───── INPUT DATA ─────
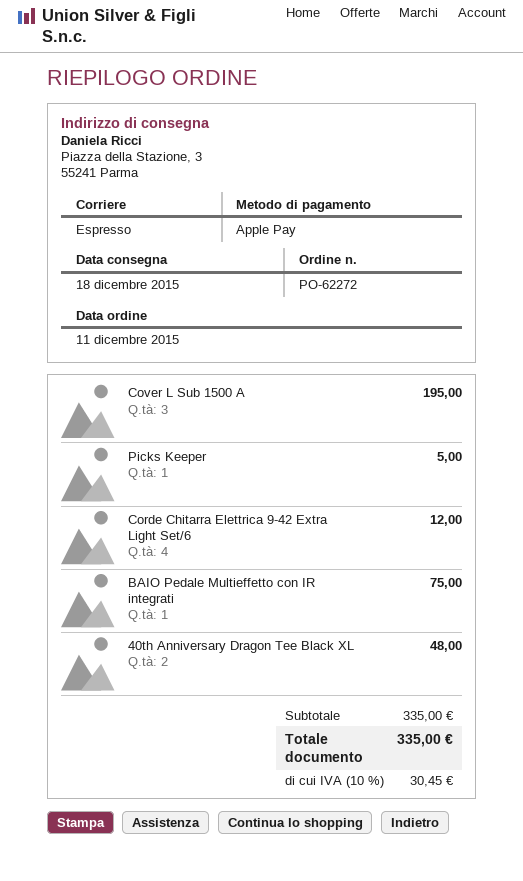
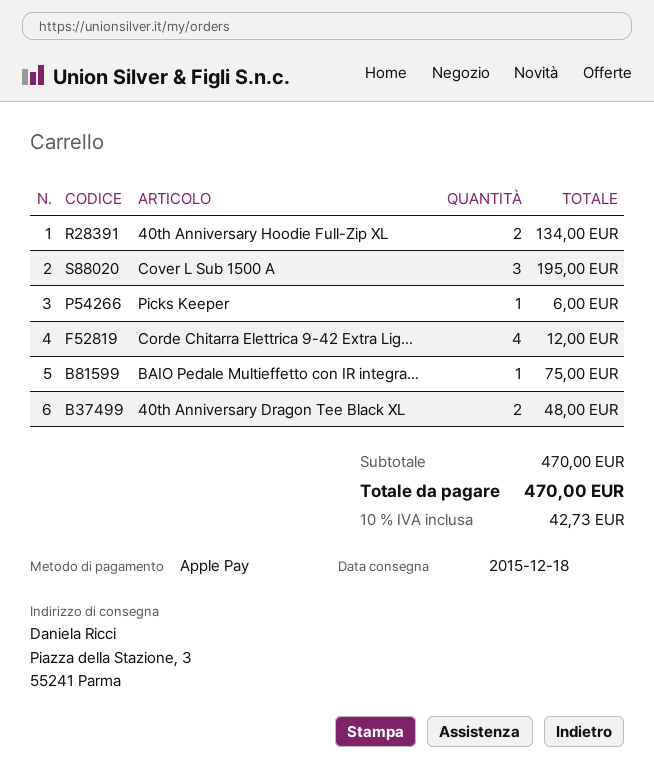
Picks Keeper: 1 for 5.00 -> 1 for 6.00
40th Anniversary Hoodie Full-Zip XL: none -> 2 for 134.00
subtotal: 335.00 -> 470.00
tax: 10% = 30.45 -> 10% = 42.73
total: 335.00 -> 470.00

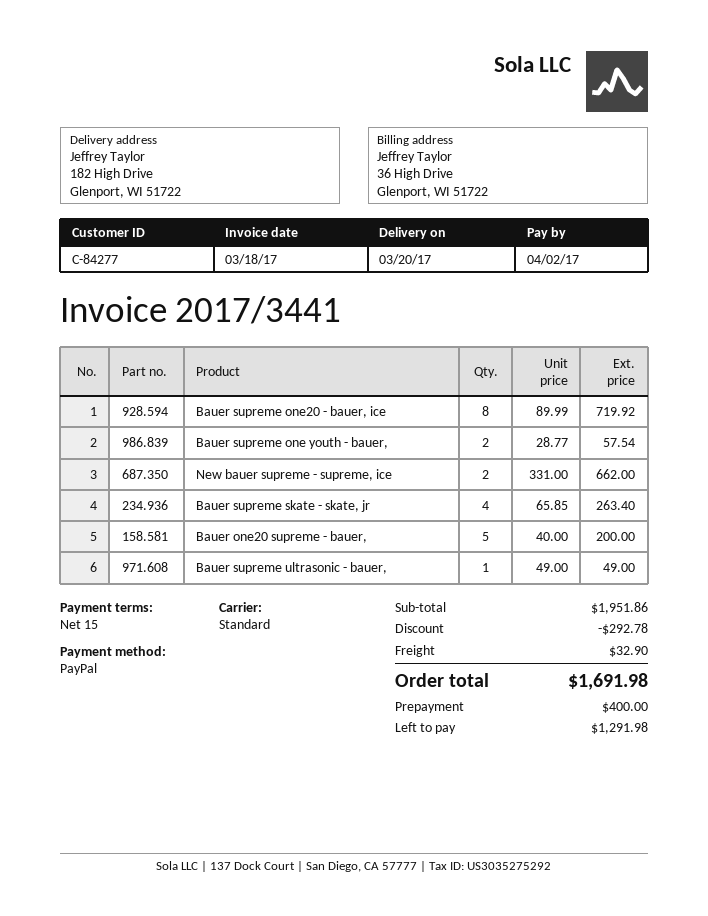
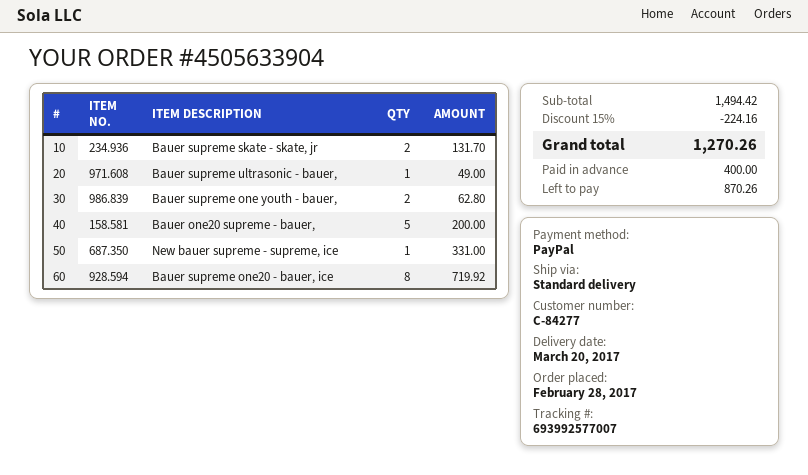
Bauer supreme one youth - bauer,: 2 for 57.54 -> 2 for 62.80
New bauer supreme - supreme, ice: 2 for 662.00 -> 1 for 331.00
Bauer supreme skate - skate, jr: 4 for 263.40 -> 2 for 131.70
subtotal: 1951.86 -> 1494.42
discount: 292.78 -> 224.16
shipping: 32.90 -> none
total: 1691.98 -> 1270.26
balance: 1291.98 -> 870.26

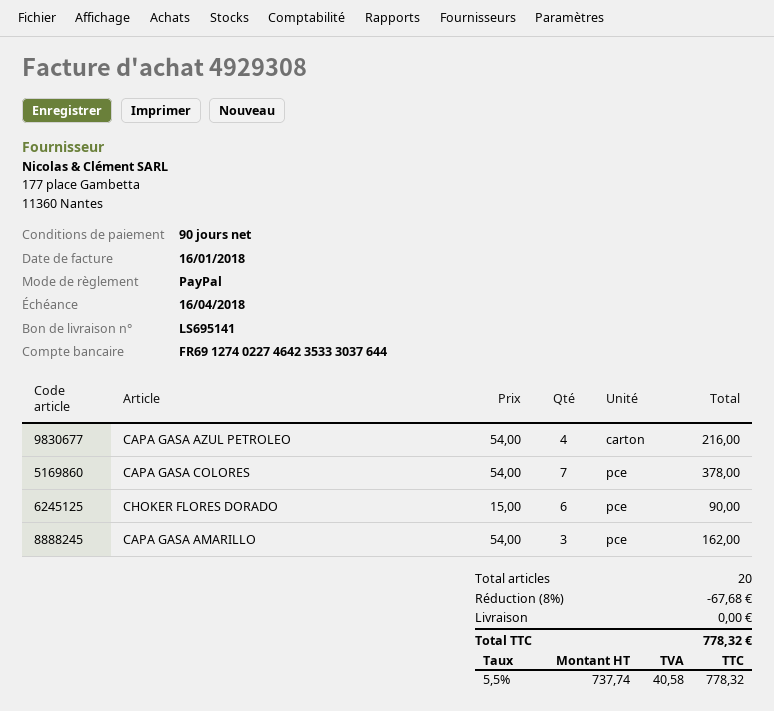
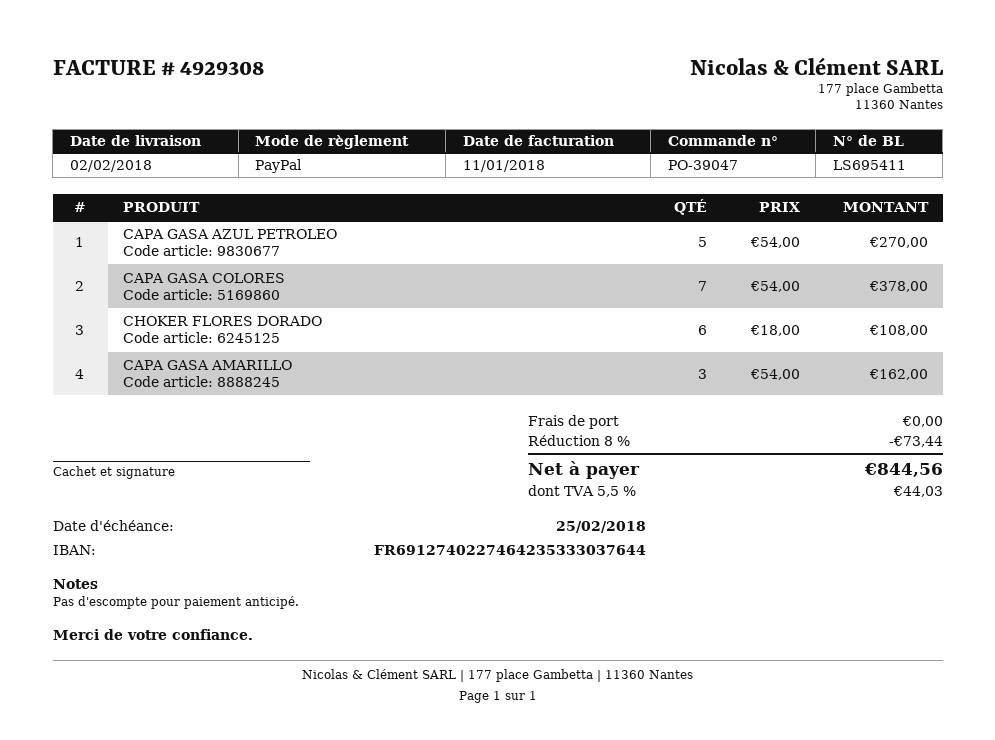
delivery note number: LS695141 -> LS695411
invoice date: 2018-01-16 -> 2018-01-11
due date: 2018-04-16 -> 2018-02-25
CAPA GASA AZUL PETROLEO: 4 x 54.00 = 216.00 -> 5 x 54.00 = 270.00
CHOKER FLORES DORADO: 6 x 15.00 = 90.00 -> 6 x 18.00 = 108.00
discount: 8% = 67.68 -> 8% = 73.44
tax: 5.5% = 40.58 -> 5.5% = 44.03
total: 778.32 -> 844.56

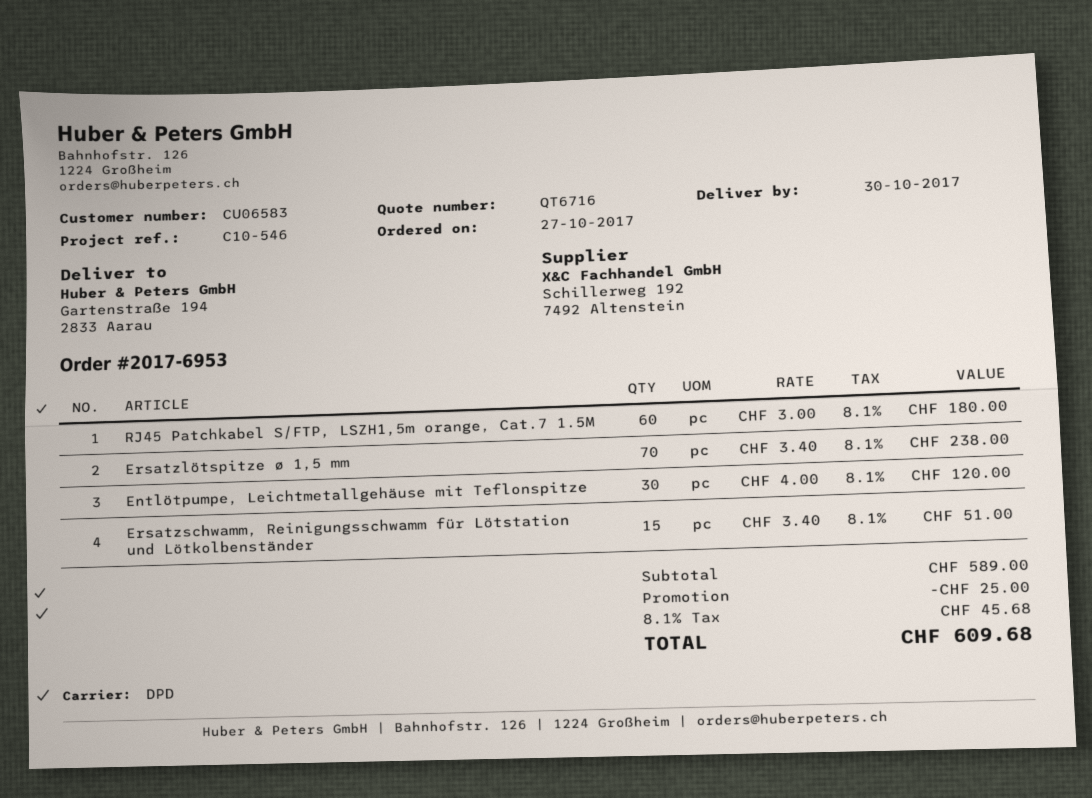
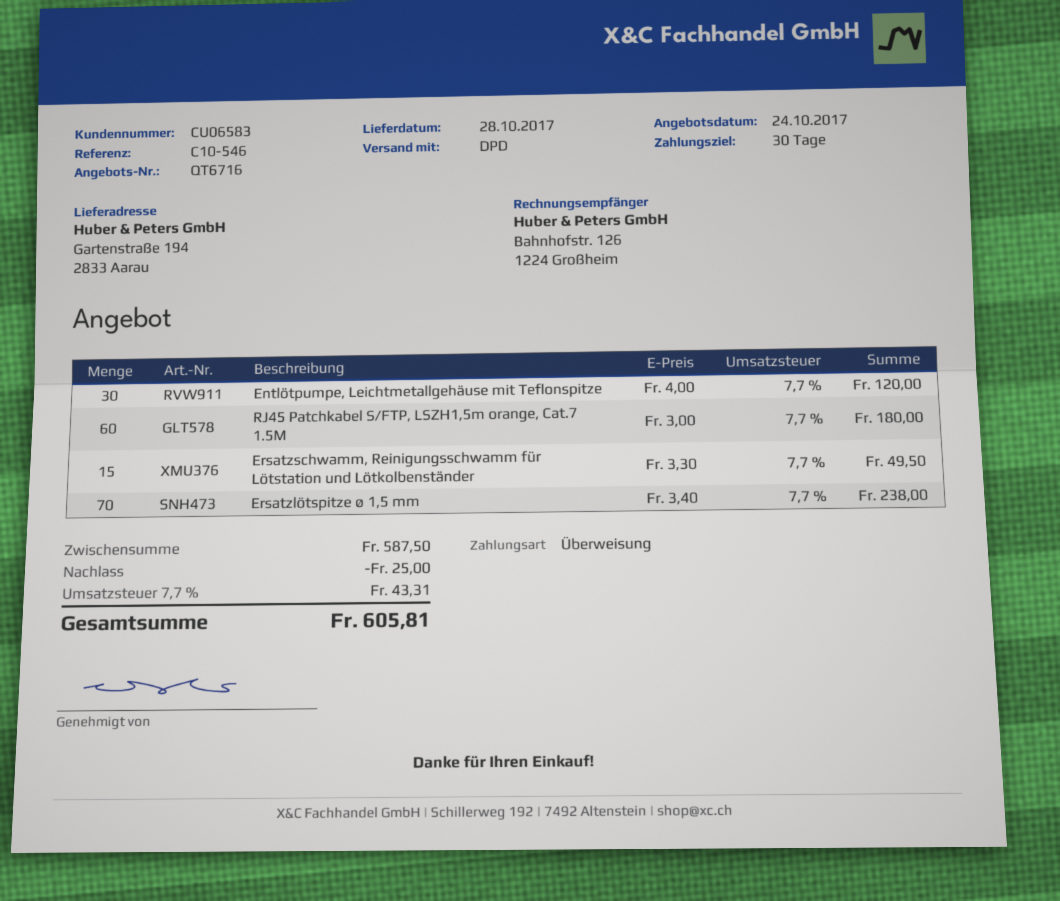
delivery date: 2017-10-30 -> 2017-10-28
Ersatzschwamm, Reinigungsschwamm für Lötstation und Lötkolbenständer: 15 x 3.40 = 51.00 -> 15 x 3.30 = 49.50
subtotal: 589.00 -> 587.50
tax: 8.1% = 45.68 -> 7.7% = 43.31
total: 609.68 -> 605.81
─────
- **WORK INSTRUCTION**: Copy the whole of the material above exactly, and exclude every picture.

- **EXERCISE OUTPUT**:
Picks Keeper: 1 for 5.00 -> 1 for 6.00
40th Anniversary Hoodie Full-Zip XL: none -> 2 for 134.00
subtotal: 335.00 -> 470.00
tax: 10% = 30.45 -> 10% = 42.73
total: 335.00 -> 470.00

Bauer supreme one youth - bauer,: 2 for 57.54 -> 2 for 62.80
New bauer supreme - supreme, ice: 2 for 662.00 -> 1 for 331.00
Bauer supreme skate - skate, jr: 4 for 263.40 -> 2 for 131.70
subtotal: 1951.86 -> 1494.42
discount: 292.78 -> 224.16
shipping: 32.90 -> none
total: 1691.98 -> 1270.26
balance: 1291.98 -> 870.26

delivery note number: LS695141 -> LS695411
invoice date: 2018-01-16 -> 2018-01-11
due date: 2018-04-16 -> 2018-02-25
CAPA GASA AZUL PETROLEO: 4 x 54.00 = 216.00 -> 5 x 54.00 = 270.00
CHOKER FLORES DORADO: 6 x 15.00 = 90.00 -> 6 x 18.00 = 108.00
discount: 8% = 67.68 -> 8% = 73.44
tax: 5.5% = 40.58 -> 5.5% = 44.03
total: 778.32 -> 844.56

delivery date: 2017-10-30 -> 2017-10-28
Ersatzschwamm, Reinigungsschwamm für Lötstation und Lötkolbenständer: 15 x 3.40 = 51.00 -> 15 x 3.30 = 49.50
subtotal: 589.00 -> 587.50
tax: 8.1% = 45.68 -> 7.7% = 43.31
total: 609.68 -> 605.81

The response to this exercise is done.